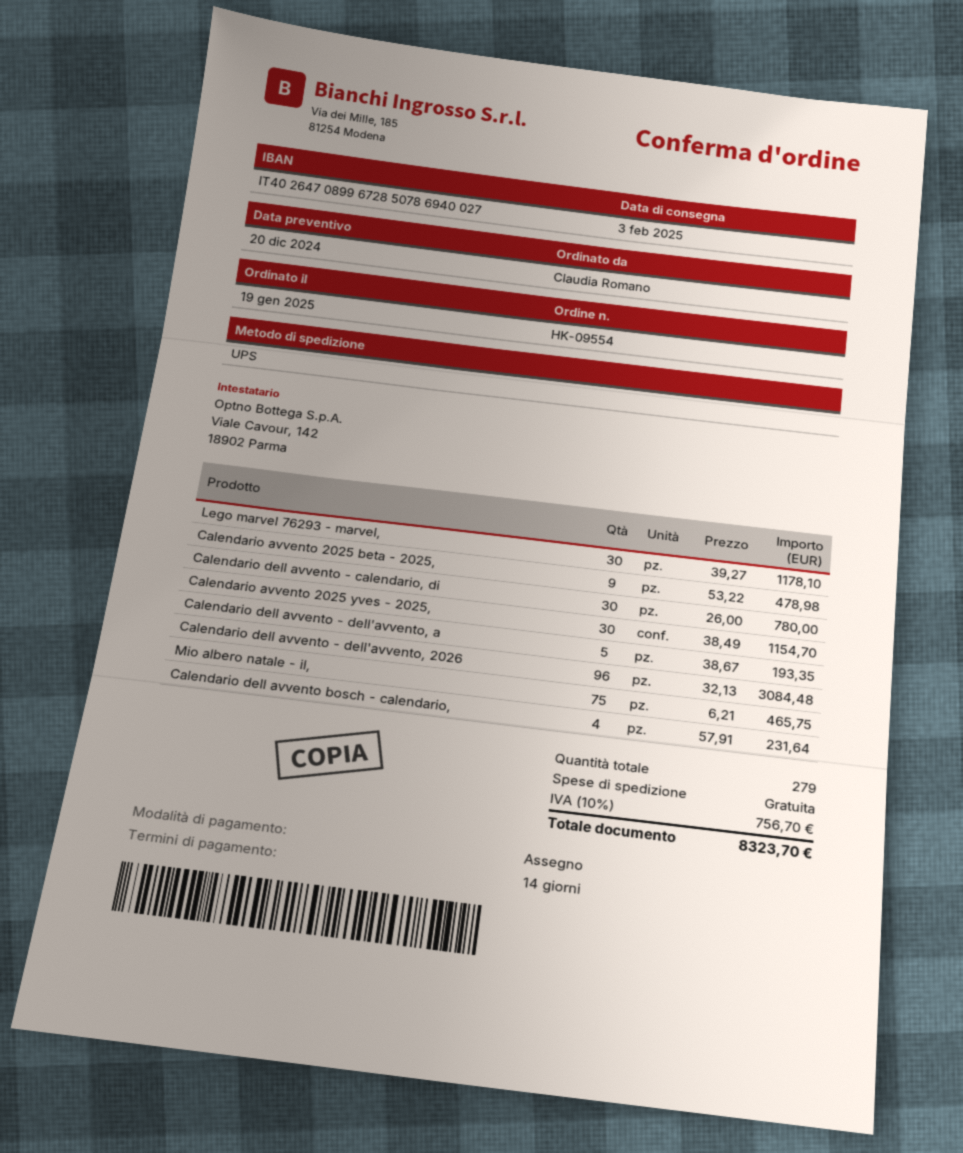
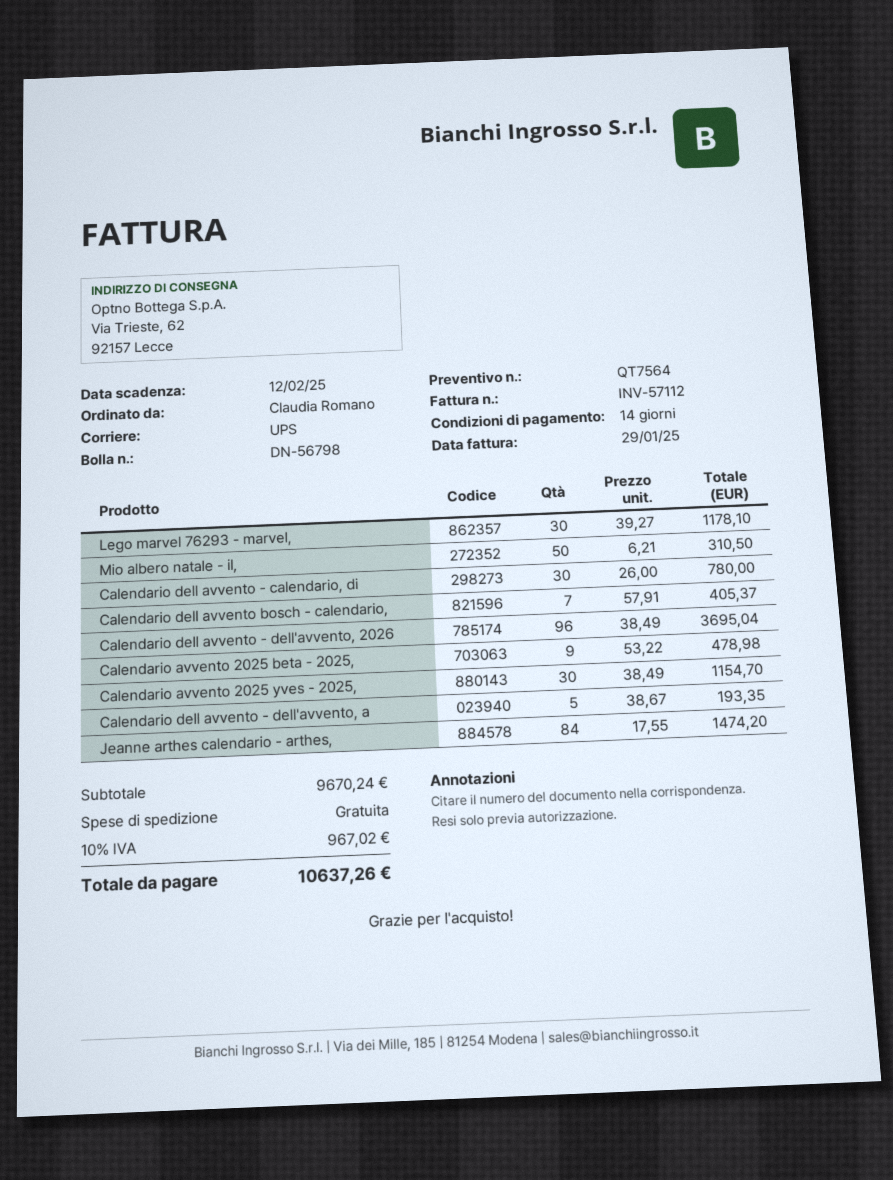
Calendario dell avvento - dell'avvento, 2026: 96 x 32.13 = 3084.48 -> 96 x 38.49 = 3695.04
Mio albero natale - il,: 75 x 6.21 = 465.75 -> 50 x 6.21 = 310.50
Calendario dell avvento bosch - calendario,: 4 x 57.91 = 231.64 -> 7 x 57.91 = 405.37
Jeanne arthes calendario - arthes,: none -> 84 x 17.55 = 1474.20
tax: 10% = 756.70 -> 10% = 967.02
total: 8323.70 -> 10637.26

══════════════════════════════

**PROBLEM TO WORK ON**
Reproduce, word for word, the line containing "Mio albero natale" along with every later line of the listing, and leave out all earlier lines.

**ANSWER FOR THE TASK**
Mio albero natale - il,: 75 x 6.21 = 465.75 -> 50 x 6.21 = 310.50
Calendario dell avvento bosch - calendario,: 4 x 57.91 = 231.64 -> 7 x 57.91 = 405.37
Jeanne arthes calendario - arthes,: none -> 84 x 17.55 = 1474.20
tax: 10% = 756.70 -> 10% = 967.02
total: 8323.70 -> 10637.26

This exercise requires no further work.